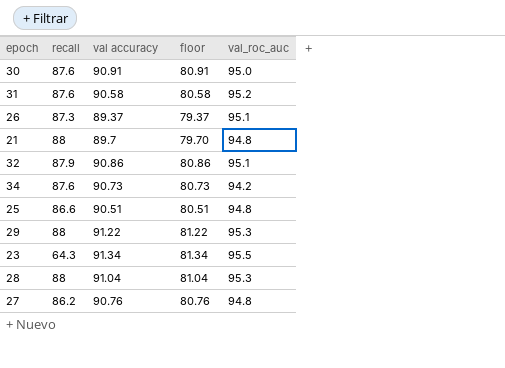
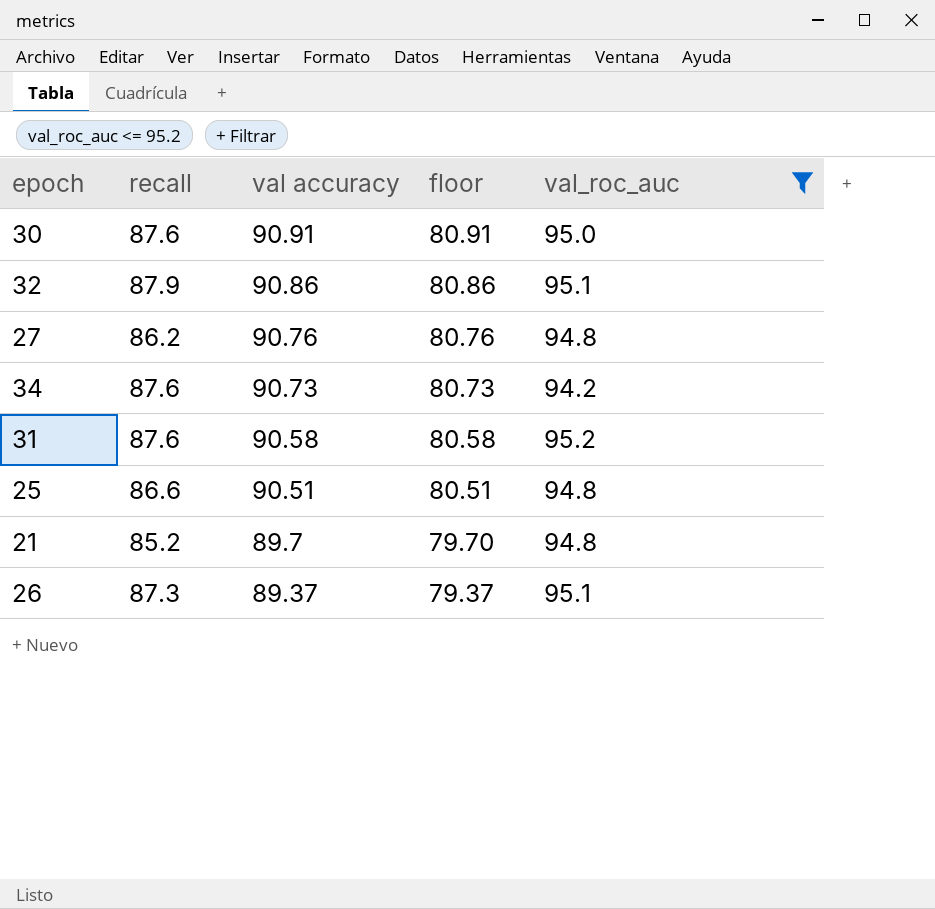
filter: none -> val_roc_auc <= 95.2
row order: none -> val accuracy descending
21 | recall: 88 -> 85.2

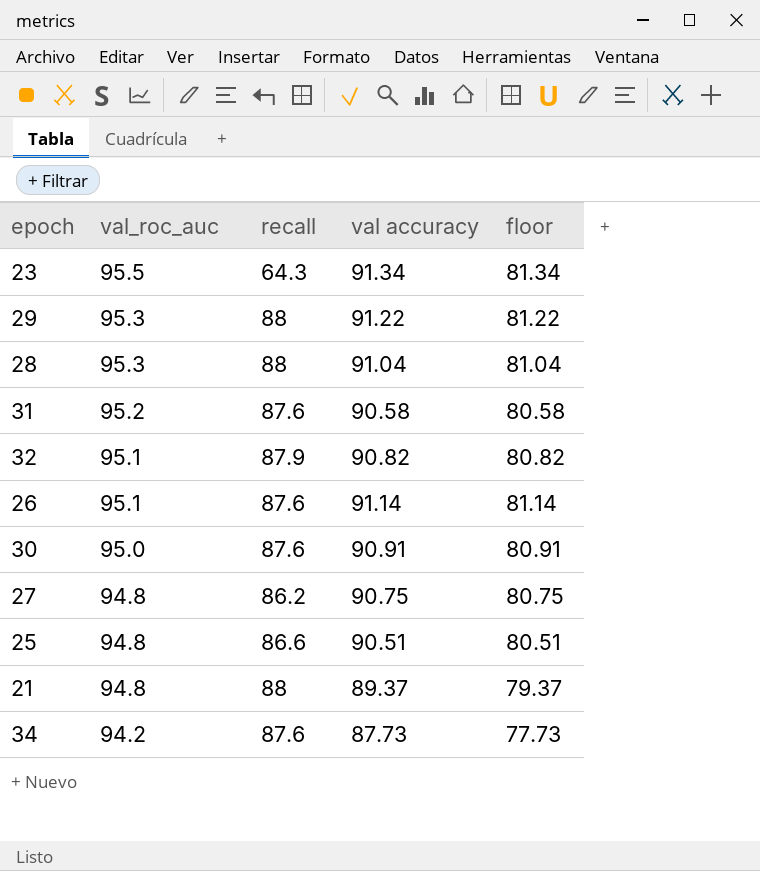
filter: val_roc_auc <= 95.2 -> none
row order: val accuracy descending -> val_roc_auc descending
column val_roc_auc | position: 5 -> 2
32 | val accuracy: 90.86 -> 90.82
32 | floor: 80.86 -> 80.82
26 | recall: 87.3 -> 87.6
26 | val accuracy: 89.37 -> 91.14
26 | floor: 79.37 -> 81.14
27 | val accuracy: 90.76 -> 90.75
27 | floor: 80.76 -> 80.75
21 | recall: 85.2 -> 88
21 | val accuracy: 89.7 -> 89.37
21 | floor: 79.70 -> 79.37
34 | val accuracy: 90.73 -> 87.73
34 | floor: 80.73 -> 77.73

**Your assignment**
The required output is every line of the entries, starting at the one that contains "filter: val_roc_auc <= 95.2 -> none" and ending at the last, copied exactly.

**Reply**
filter: val_roc_auc <= 95.2 -> none
row order: val accuracy descending -> val_roc_auc descending
column val_roc_auc | position: 5 -> 2
32 | val accuracy: 90.86 -> 90.82
32 | floor: 80.86 -> 80.82
26 | recall: 87.3 -> 87.6
26 | val accuracy: 89.37 -> 91.14
26 | floor: 79.37 -> 81.14
27 | val accuracy: 90.76 -> 90.75
27 | floor: 80.76 -> 80.75
21 | recall: 85.2 -> 88
21 | val accuracy: 89.7 -> 89.37
21 | floor: 79.70 -> 79.37
34 | val accuracy: 90.73 -> 87.73
34 | floor: 80.73 -> 77.73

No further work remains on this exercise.